_Data for this task_
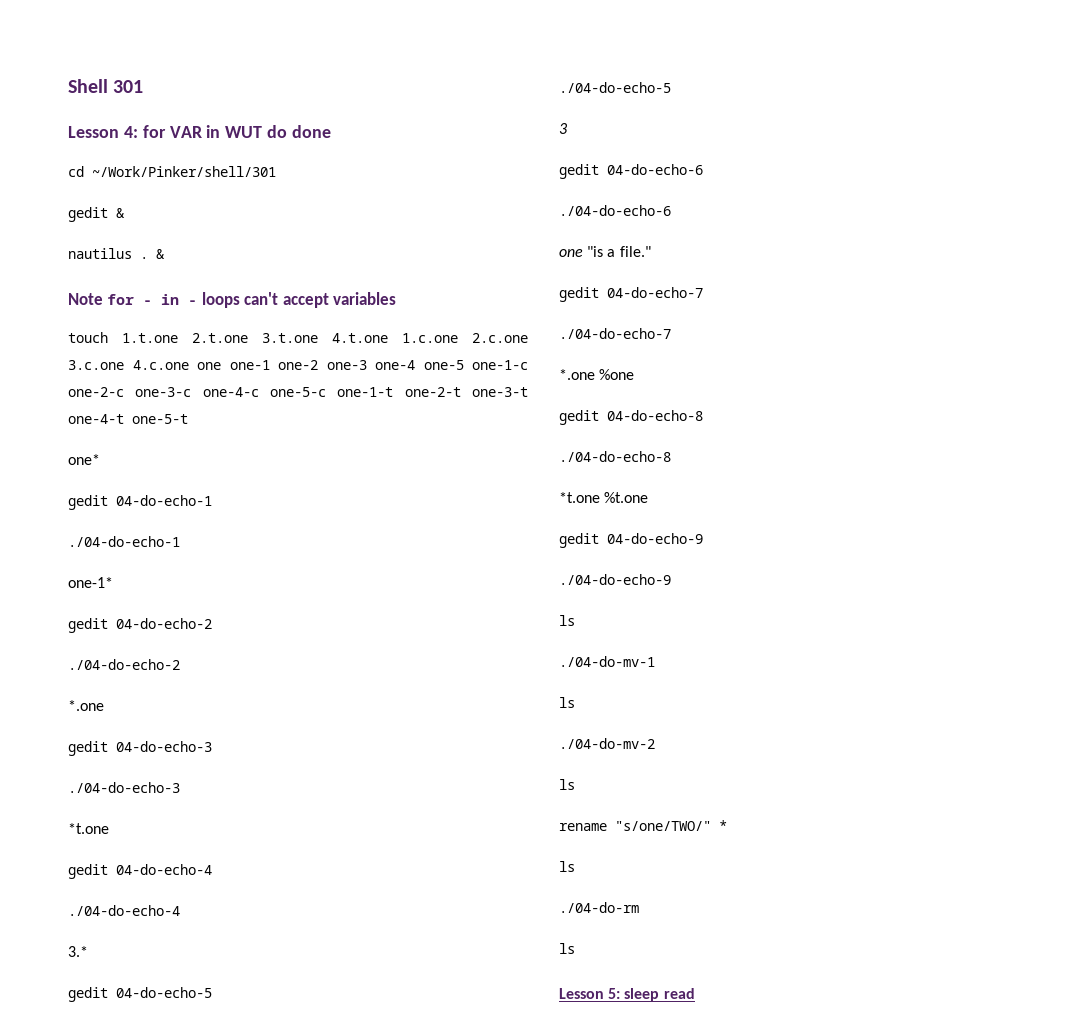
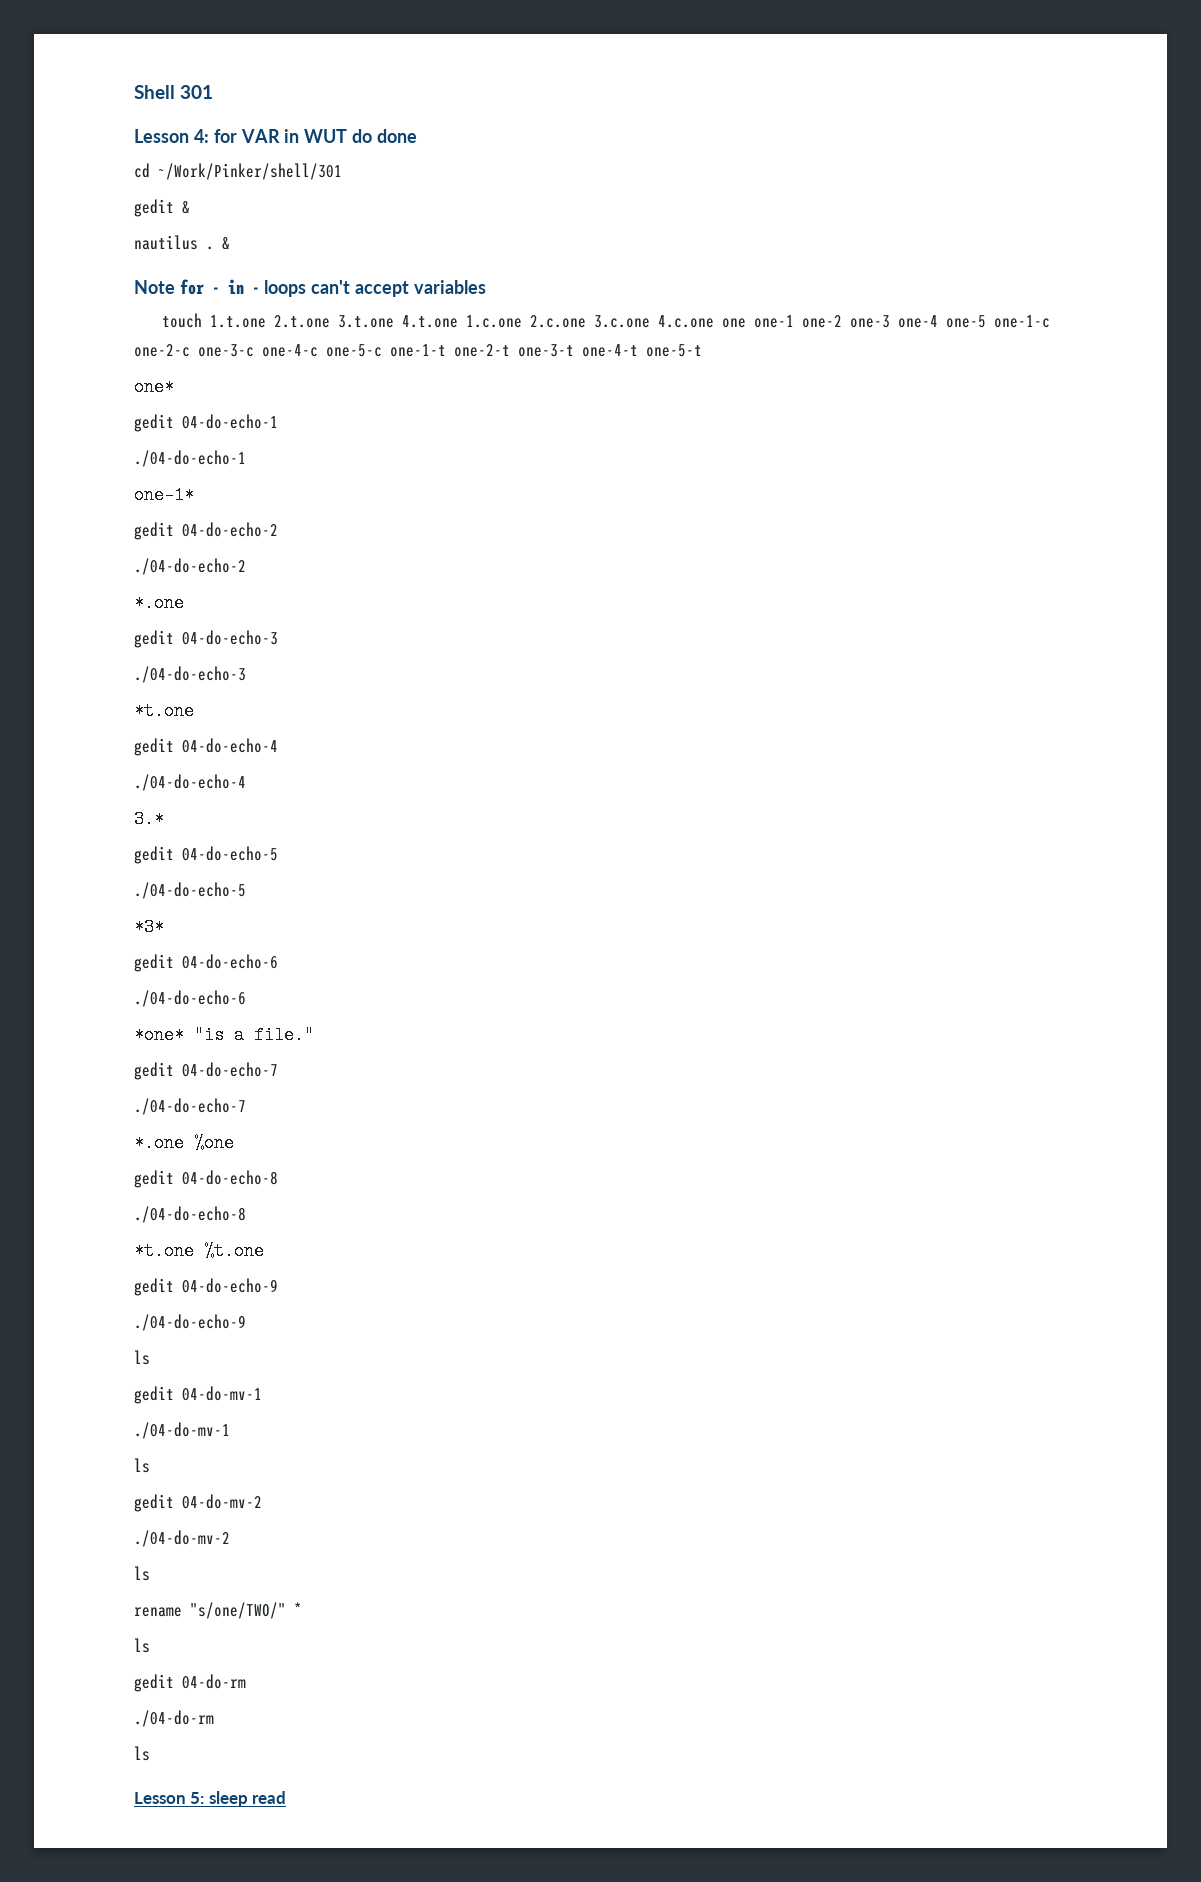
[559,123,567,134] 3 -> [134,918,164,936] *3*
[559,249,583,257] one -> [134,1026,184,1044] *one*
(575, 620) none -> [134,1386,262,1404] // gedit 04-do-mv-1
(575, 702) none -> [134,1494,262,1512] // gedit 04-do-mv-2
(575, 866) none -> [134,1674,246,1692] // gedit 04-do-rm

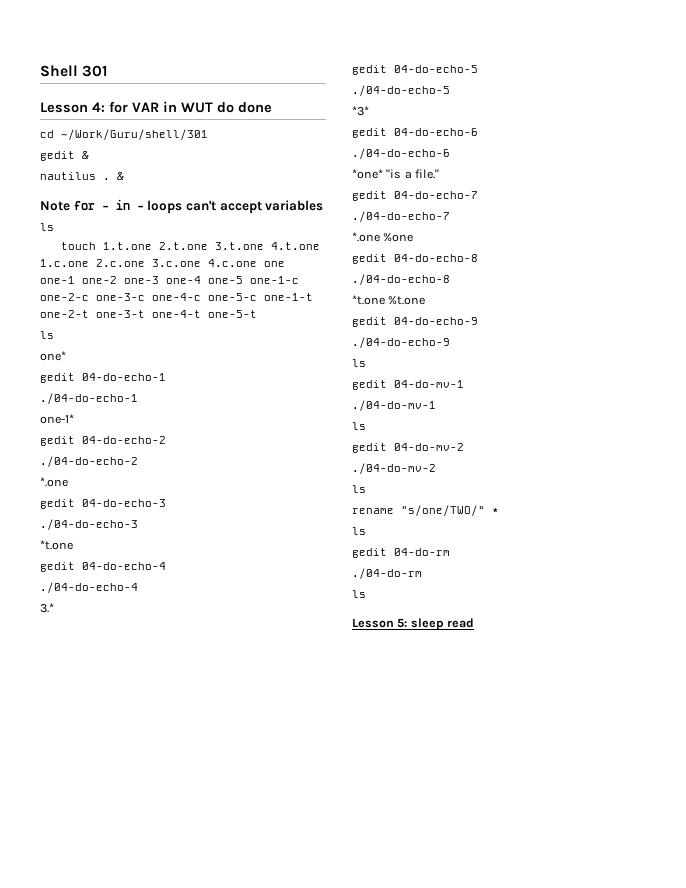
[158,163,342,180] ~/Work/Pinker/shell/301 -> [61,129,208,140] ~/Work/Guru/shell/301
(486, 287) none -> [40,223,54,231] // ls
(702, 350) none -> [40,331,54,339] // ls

_What you need to do_
Omit the pictures and reproduce the records above exactly.

_Task response_
[559,123,567,134] 3 -> [134,918,164,936] *3*
[559,249,583,257] one -> [134,1026,184,1044] *one*
(575, 620) none -> [134,1386,262,1404] // gedit 04-do-mv-1
(575, 702) none -> [134,1494,262,1512] // gedit 04-do-mv-2
(575, 866) none -> [134,1674,246,1692] // gedit 04-do-rm

[158,163,342,180] ~/Work/Pinker/shell/301 -> [61,129,208,140] ~/Work/Guru/shell/301
(486, 287) none -> [40,223,54,231] // ls
(702, 350) none -> [40,331,54,339] // ls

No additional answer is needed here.